- **ABOUT THIS TASK**: Nothing should appear in the answer except the lines below from the line containing "[148,796,293,814] tls=false ->" through the line containing "(627, 82) none -> [62,151,133,171] // Quirks", copied exactly, with pictures left out.

- **DATA PROVIDED**:
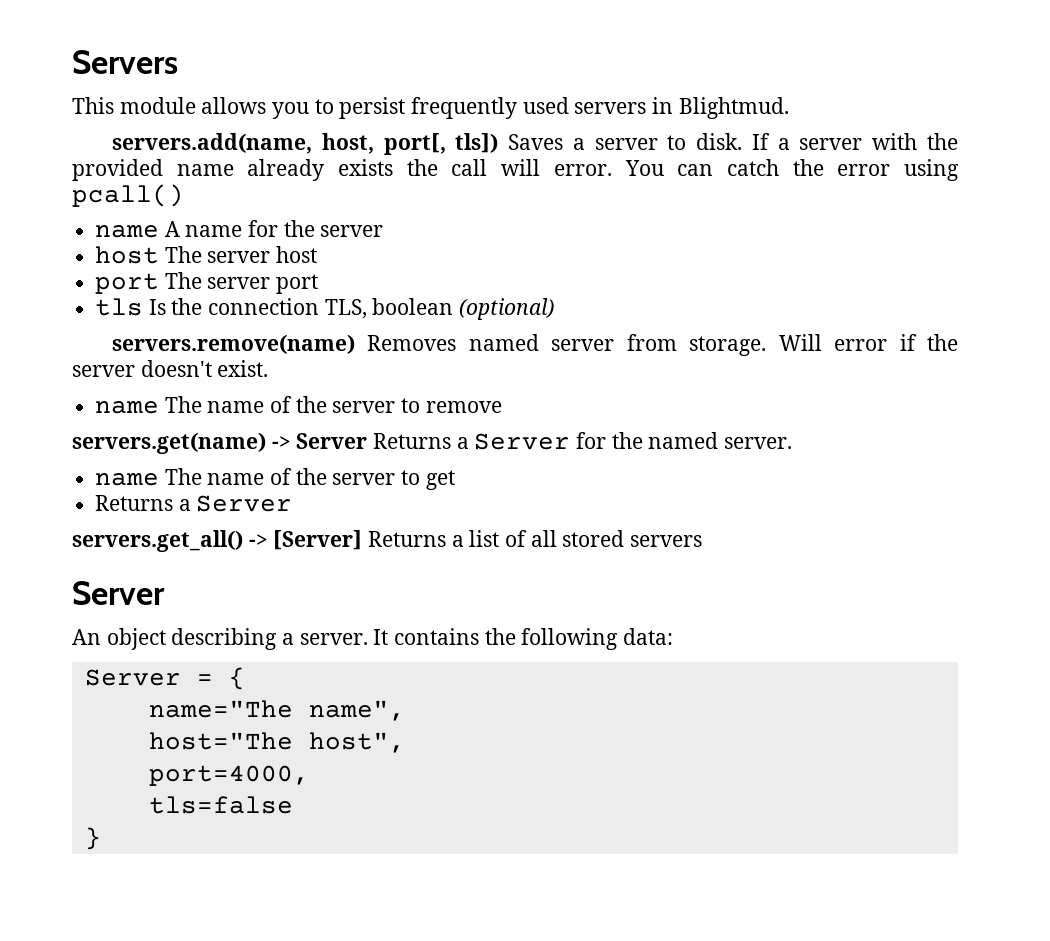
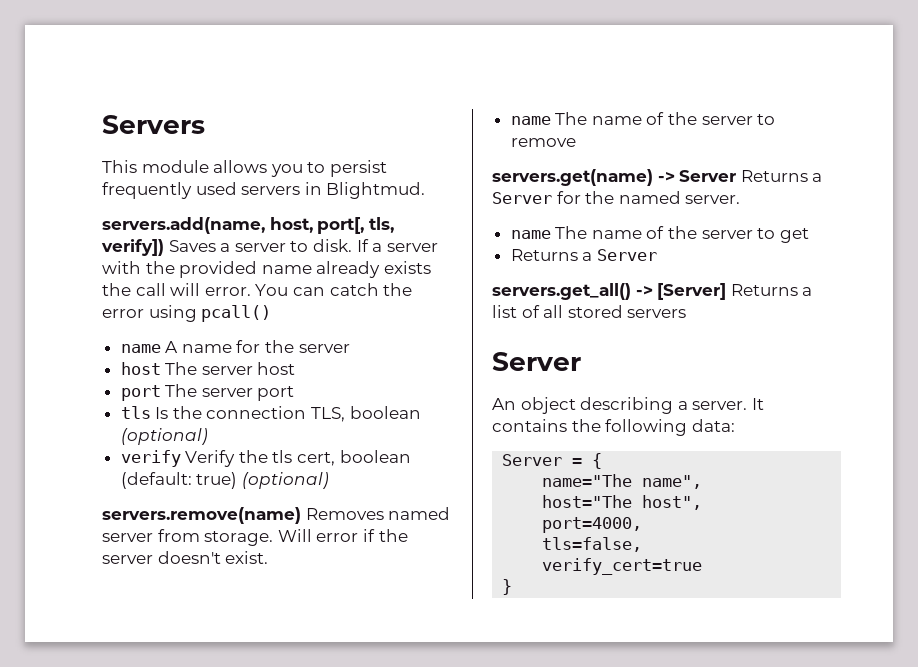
[455,133,499,153] tls]) -> [368,217,394,233] [101,239,164,256] tls, verify])
(555, 309) none -> [120,450,411,467] [120,472,329,489] // verify Verify the tls cert, boolean (default: true) (optional)
[148,796,293,814] tls=false -> [542,537,643,552] [542,558,703,575] tls=false, // verify_cert=true

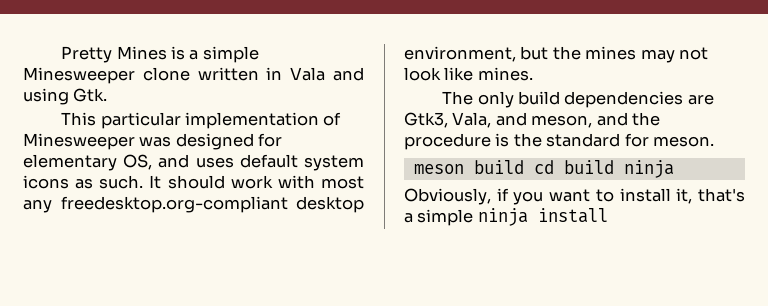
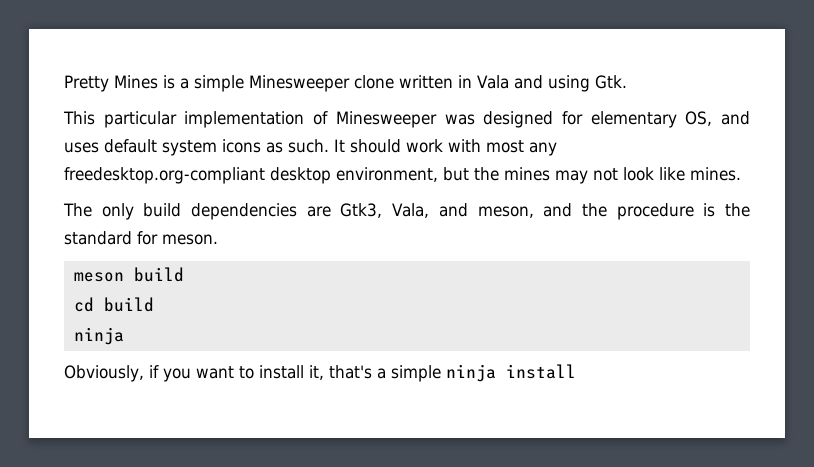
(524, 167) none -> (184, 274) //
(614, 167) none -> (154, 304) //

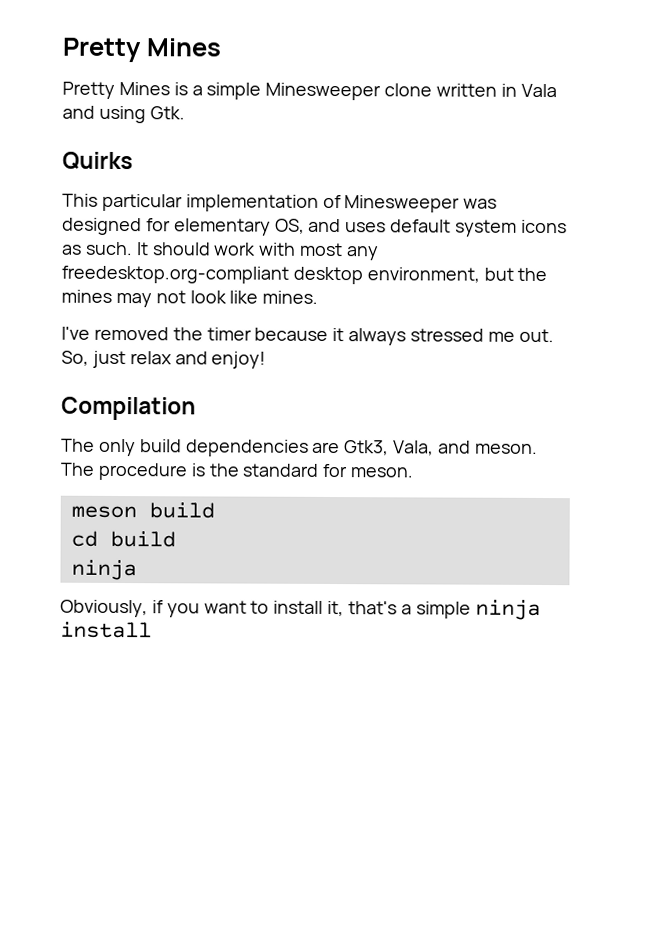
[64,75,158,92] Pretty Mines -> [62,37,222,63] [62,81,170,99] Pretty Mines // Pretty Mines
(627, 82) none -> [62,151,133,171] // Quirks
(741, 174) none -> [61,326,554,346] [61,350,267,369] [61,396,196,421] // I've removed the timer because it always stressed me out. So, just relax and enjoy! // Compilation
[477,203,607,218] meson, and the -> [474,443,538,454] [60,462,95,476] meson. The

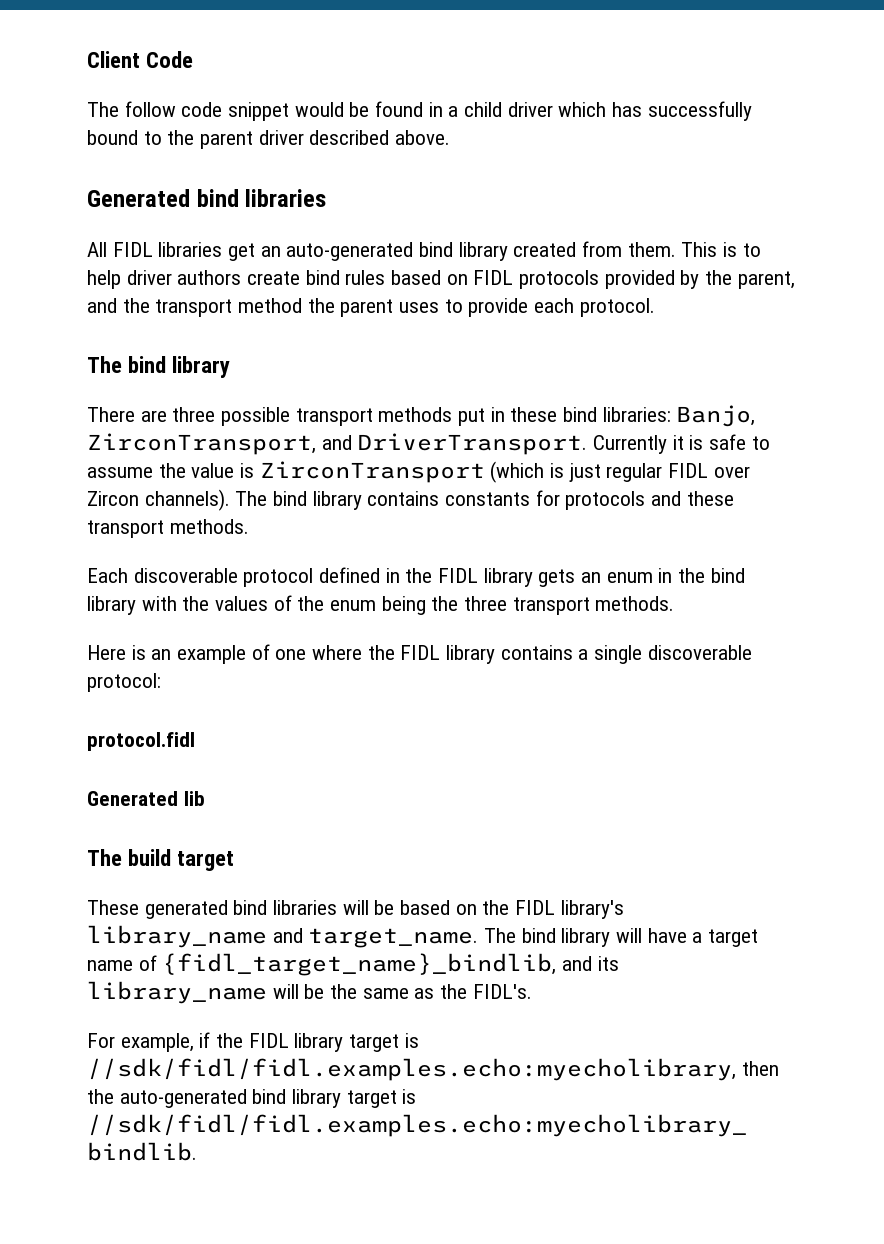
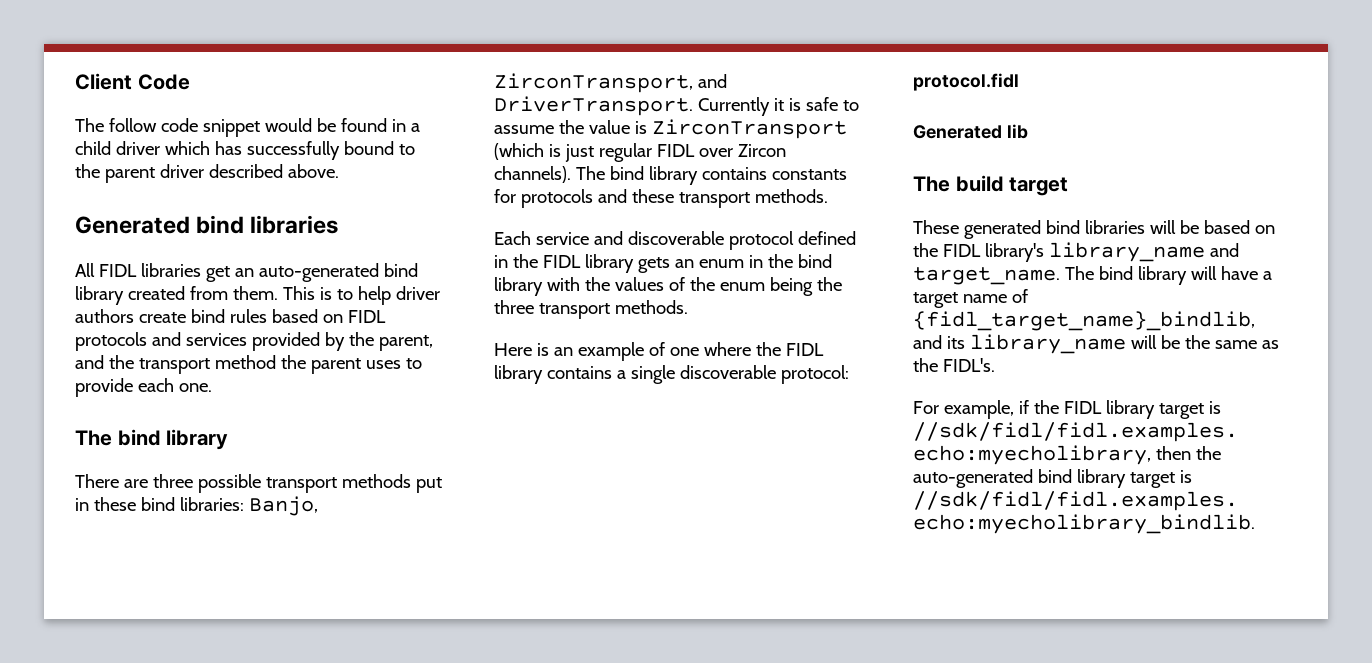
(600, 279) none -> [151,332,247,346] and services
[579,298,655,317] protocol. -> [178,383,212,392] one.
(128, 575) none -> [535,231,623,245] service and

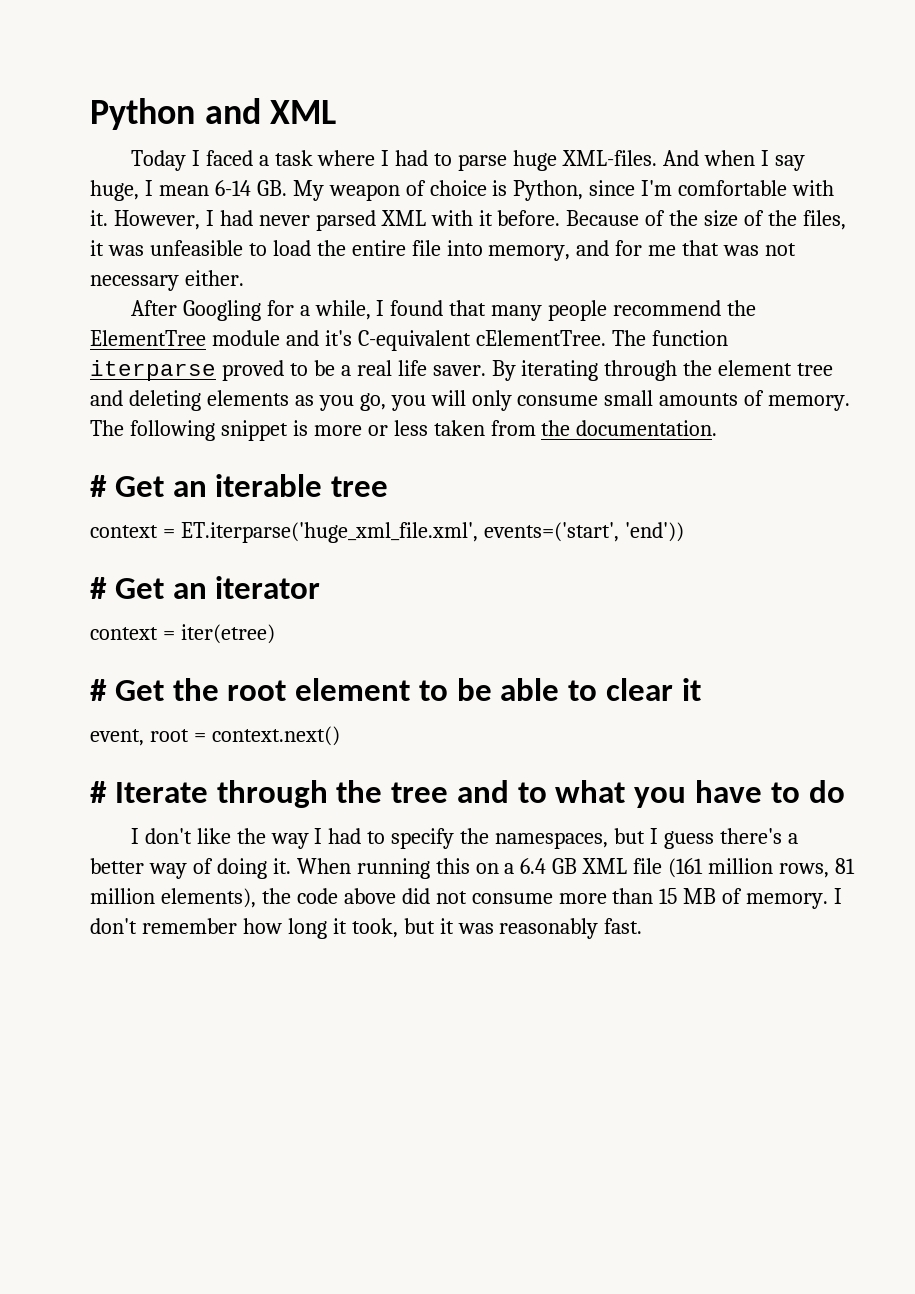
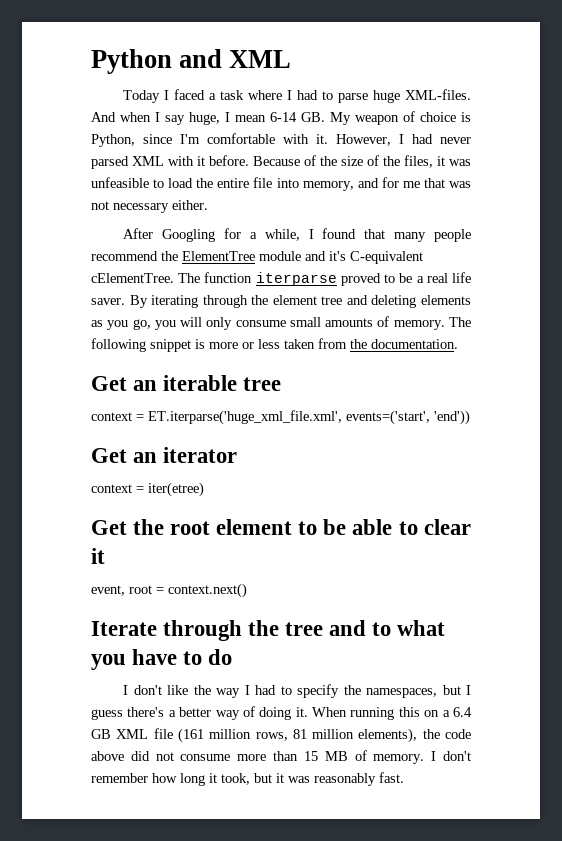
[90,475,107,497] # -> (458, 344) none
[90,577,107,599] # -> (470, 417) none
[90,679,107,701] # -> (204, 489) none
[90,781,107,803] # -> (247, 590) none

- **PROBLEM SOLUTION**:
[148,796,293,814] tls=false -> [542,537,643,552] [542,558,703,575] tls=false, // verify_cert=true

(524, 167) none -> (184, 274) //
(614, 167) none -> (154, 304) //

[64,75,158,92] Pretty Mines -> [62,37,222,63] [62,81,170,99] Pretty Mines // Pretty Mines
(627, 82) none -> [62,151,133,171] // Quirks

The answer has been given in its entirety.